With these posts, I'm timing myself on what I write. Word limits always seemed daunting to me because the problem I've always had writing was the damn backspace key. The word I haven't thought of yet always more appealing than the one I have just put down. So with these first few posts I've put on here so far, I've given myself 15 minutes to write them. No more, no less.
The experiment in doing this, I hope, will allow me to grow a bit more confident in my first word choice and not struggle so mightily in first getting something down on the processor.
For example, right now, I've been writing this story. I have no idea what's going on with it, which is also something against what I've always done when I write. I like a plan to follow, I can't help it. But this story, I'm just sort of going where it leads me in the 30 to 45 minutes I can write each morning on the bus before work. (On a side note, they shut down the in-house coffee shop were I snuck in a few extra minutes, so I need to find a place to reclaim them).

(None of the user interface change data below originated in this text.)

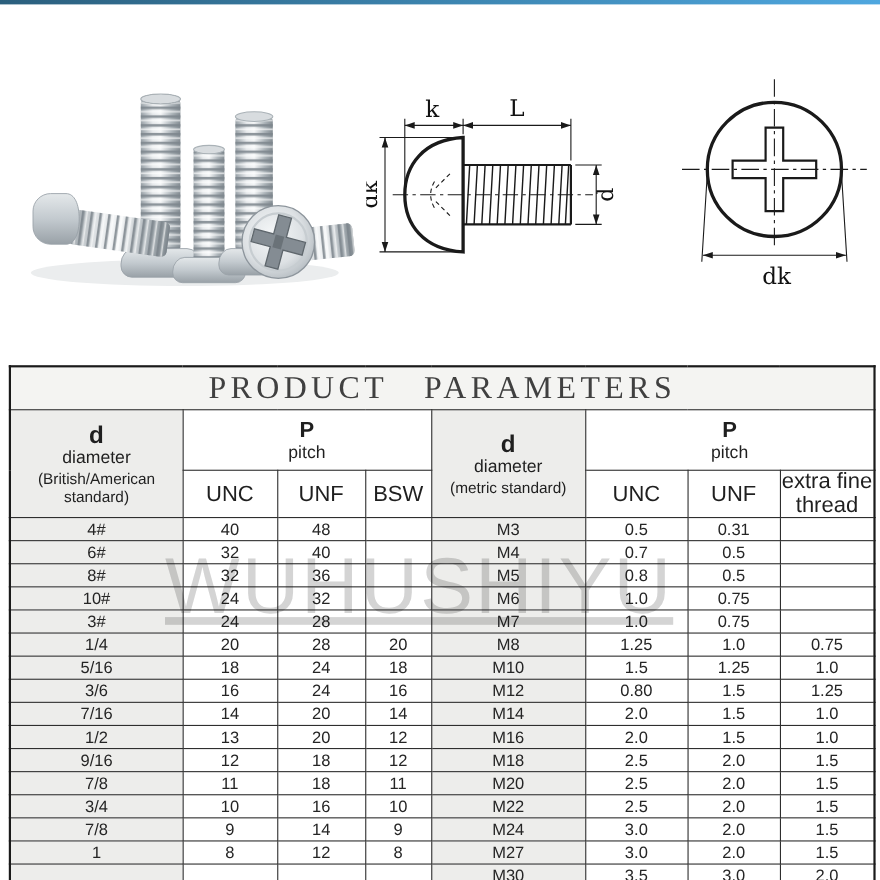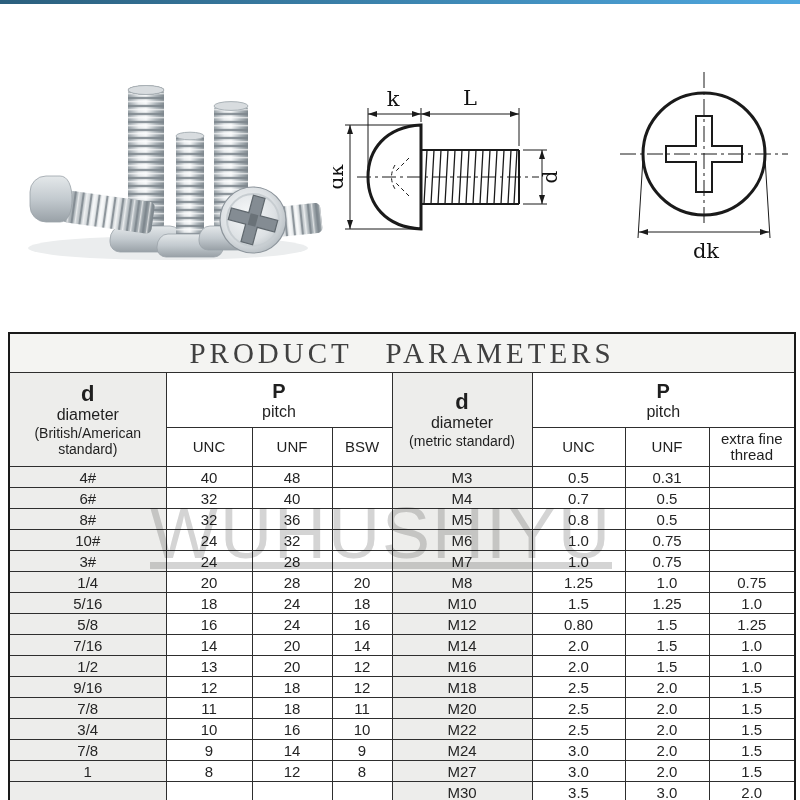--- a/index.html
+++ b/index.html
@@ -19,21 +19,21 @@
              padding:0;overflow:hidden;}
   .ptable{border:2px solid #1a1a1a;}
   td.titleCell{height:38px;background:#f4f4f2;font-family:"Liberation Serif",serif;
                font-size:29px;letter-spacing:4px;word-spacing:22px;color:#404040;}
   td.dhead{background:#ededeb;}
   .dBig{font-size:22px;font-weight:bold;line-height:1.1;}
   .pBig{font-size:20px;font-weight:bold;line-height:1.2;}
   .subTxt{font-size:16px;line-height:1.15;}
   .noteTxt{font-size:14px;line-height:1.15;}
   tr.hdr1 td{height:54px;}
-  tr.hdr2 td{height:38px;font-size:15px;line-height:1.05;margin-top:40px;}
+  tr.hdr2 td{height:38px;font-size:20px;line-height:1.05;margin-top:40px;}
   tbody td{height:20px;font-size:15px;color:#252525;}
   tbody td:nth-child(1),tbody td:nth-child(5){background:#ededeb;}
   svg text{font-family:"DejaVu Serif","Liberation Serif",serif;fill:#111;}
 </style>
 </head>
 <body>
 
 <div class="page">
 
   <div class="topbar"></div>
@@ -263,21 +263,21 @@
           <td>5/16</td>
           <td>18</td>
           <td>24</td>
           <td>18</td>
           <td>M10</td>
           <td>1.5</td>
           <td>1.25</td>
           <td>1.0</td>
         </tr>
         <tr>
-          <td>5/8</td>
+          <td>3/6</td>
           <td>16</td>
           <td>24</td>
           <td>16</td>
           <td>M12</td>
           <td>0.80</td>
           <td>1.5</td>
           <td>1.25</td>
         </tr>
         <tr>
           <td>7/16</td>

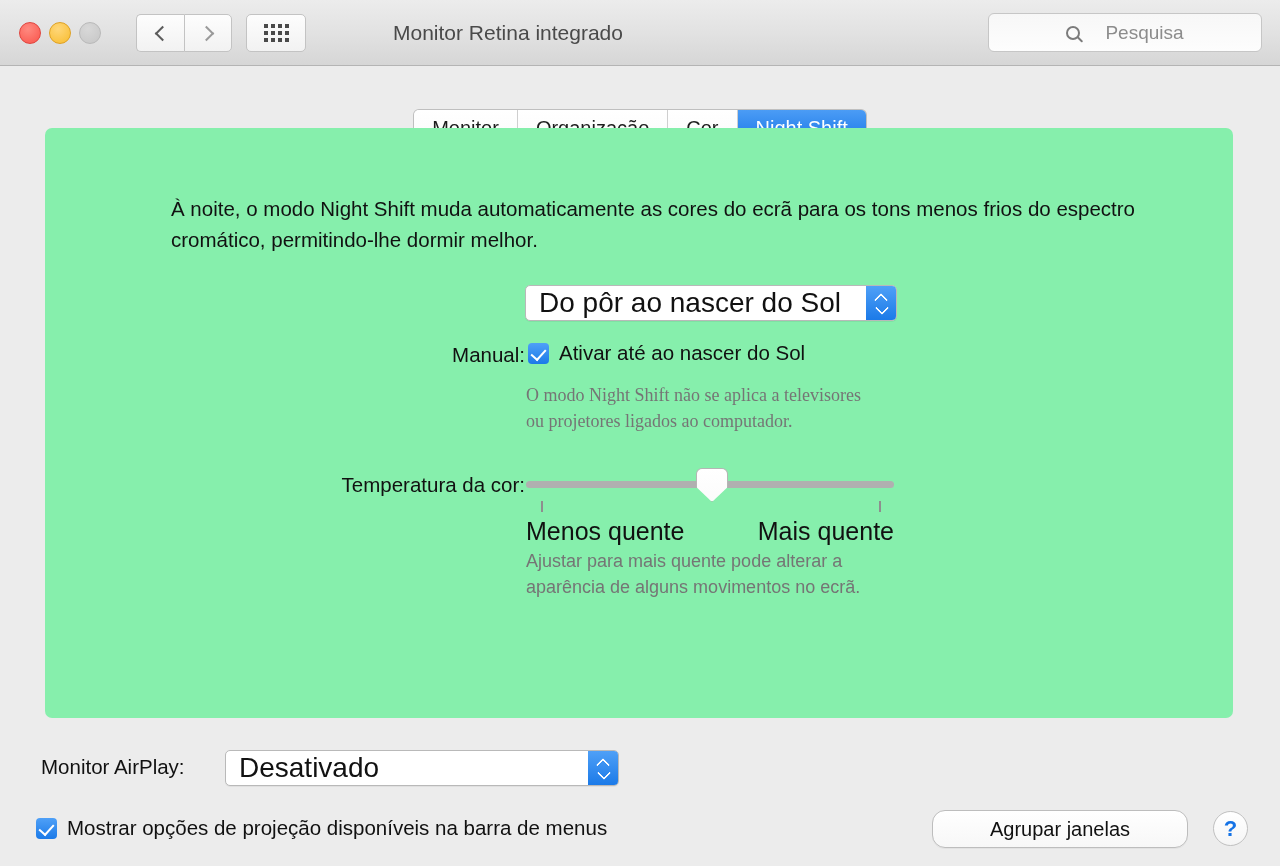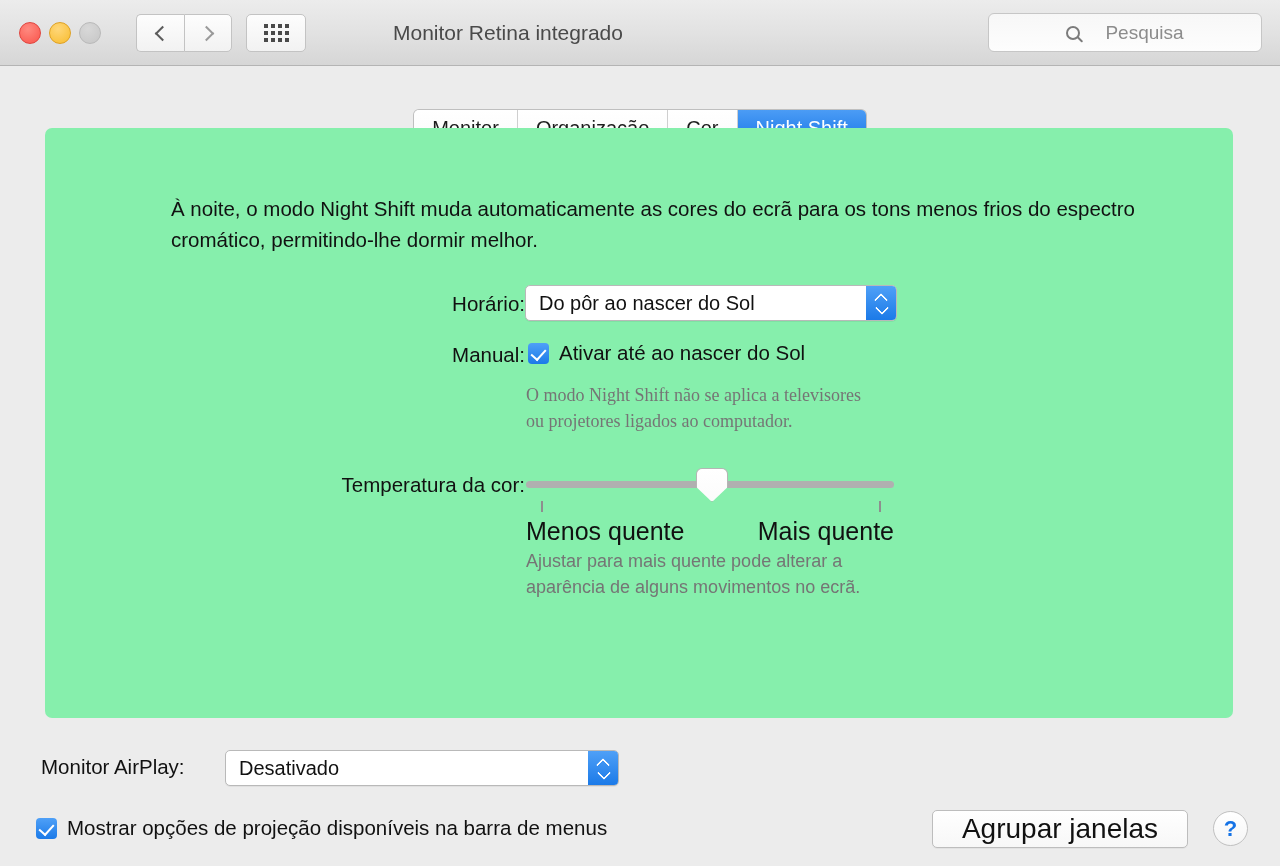--- a/index.html
+++ b/index.html
@@ -93,21 +93,21 @@
     position: absolute; text-align: right; font-size: 20.5px; color: #111;
   }
 
   
   .popup {
     position: absolute; height: 36px;
     background: #ffffff; border: 1px solid #b9b9b9; border-radius: 5px;
     box-shadow: 0 1px 0 rgba(0,0,0,.05);
     display: flex; align-items: center;
   }
-  .popup .pvalue { flex: 1; padding-left: 13px; font-size: 20px; color: #111; white-space: nowrap; overflow: hidden; }
+  .popup .pvalue { flex: 1; padding-left: 13px; font-size: 28px; color: #111; white-space: nowrap; overflow: hidden; }
   .popup .stepper {
     width: 30px; height: 34px; margin: 0 0 0 0;
     background: linear-gradient(to bottom, #4fa0f7, #1b7ae8);
     border-radius: 0 4px 4px 0;
     display: flex; flex-direction: column; align-items: center; justify-content: center; gap: 4px;
   }
   .arrw { width: 11px; height: 7px; position: relative; }
   .arrw::before {
     content: ""; position: absolute; left: 0; top: 1px;
     width: 8px; height: 8px; border-left: 2.2px solid #fff; border-top: 2.2px solid #fff;
@@ -151,23 +151,23 @@
 
   
   .airplay-label { position: absolute; left: 41px; top: 755px; font-size: 20.5px; color: #111; }
   .airplay-popup { left: 225px; top: 750px; width: 394px; }
 
   .bottom-check { left: 36px; top: 816px; }
 
   .btn {
     position: absolute; height: 38px; padding: 0 20px;
     background: linear-gradient(to bottom, #ffffff, #f7f7f7);
-    border: 1px solid #bdbdbd; border-radius: 5px;
-    display: flex; align-items: center; justify-content: center;
-    font-size: 28px; color: #111;
+    border: 1px solid #bdbdbd; border-radius: 13px;
+    display: flex; align-items: center; justify-content: center;
+    font-size: 20px; color: #111;
     box-shadow: 0 1px 0 rgba(0,0,0,.04);
   }
   .btn-group { left: 932px; top: 810px; width: 256px; }
 
   .helpbtn {
     position: absolute; left: 1213px; top: 811px; width: 35px; height: 35px;
     border-radius: 50%; border: 1px solid #c0c0c0;
     background: linear-gradient(to bottom, #ffffff, #f5f5f5);
     display: flex; align-items: center; justify-content: center;
     font-size: 22px; color: #1573e6; font-weight: 700;
@@ -224,21 +224,20 @@
     <div class="tab">Organização</div>
     <div class="tab">Cor</div>
     <div class="tab active">Night Shift</div>
   </div>
 </div>
 
 <div class="panel">
 
   <div class="desc">À noite, o modo Night Shift muda automaticamente as cores do ecrã para os tons menos frios do espectro cromático, permitindo-lhe dormir melhor.</div>
 
-  <div class="row-label" style="left:280px; top:164px; width:200px;">Horário:</div>
   <div class="popup" style="left:480px; top:157px; width:372px;">
     <span class="pvalue">Do pôr ao nascer do Sol</span>
     <span class="stepper">
       <span class="arrw up"></span>
       <span class="arrw dn"></span>
     </span>
   </div>
 
   <div class="row-label" style="left:280px; top:215px; width:200px;">Manual:</div>
   <div class="cbox-row" style="left:483px; top:213px;">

This story, while I think it's interesting in parts, but it will certainly need a lot of trimming once I get somewhere. If I get somewhere. I'm 16 or so pages into it, and I don't know what's going on. It's 16 pages of treading water. It's 16 pages of no direction, no momentum, no end in sight. It's some kind of character sketch I suppose, but I don't know exactly what I have. Whenever I think about ways to sort of, you know, give it a plot, it just seems too contrived. Like, ooh, add a love interest or something else like maybe kill somebody or have the main character (her name is Betsey) lose her job. Drama it up. Makes sense, considering that it is a flipping narrative, but still...whatever I want to add it doesn't feel right, so I just keep going forward or at least going and seeing what happens.
Problem is, there's too many mornings that I don't feel that I'm getting enough written because I get stuck not writing, thinking about the perfect thing to come next or what should come next. Then I suddenly find all these other things immensely interesting. Like this morning, this morbidly obese lady and her infant child were on the bus and the lady was wearing this scooped next kind of thing that came down low on her back. I was mesmerized for a little bit about the crosshatching of stretchmarks across her back and the sores and blemishes on her back that she clearly couldn't reach to wash. Then I started thinking about my back and how it surely looked when I was that big. But, none of that has anything to do with this story I'm trying to write about this hyper self-aware 21st century lady who is remarkably lonely in her dead end job and sort of forced into taking care of her parents, in a way.
Ah, see, I just had about two lines types and I deleted them all. It was something about Alice Munro stories, nothing too interesting, but it's exactly what I'm trying to fight against.
Not that I want to make half-assed stories with half-assed writing. I want it all to be gem-perfect like a Barry Hannah story (have you read that speech of his published in the most recent Harper's? Excellent stuff.) but I'm convinced that by analyzing my each and every step, I'm muting myself along the way by not just trying to write stuff out and down. See where the characters and the situations go. But, I still have to point them someplace, right? It's all contrivances, isn't it?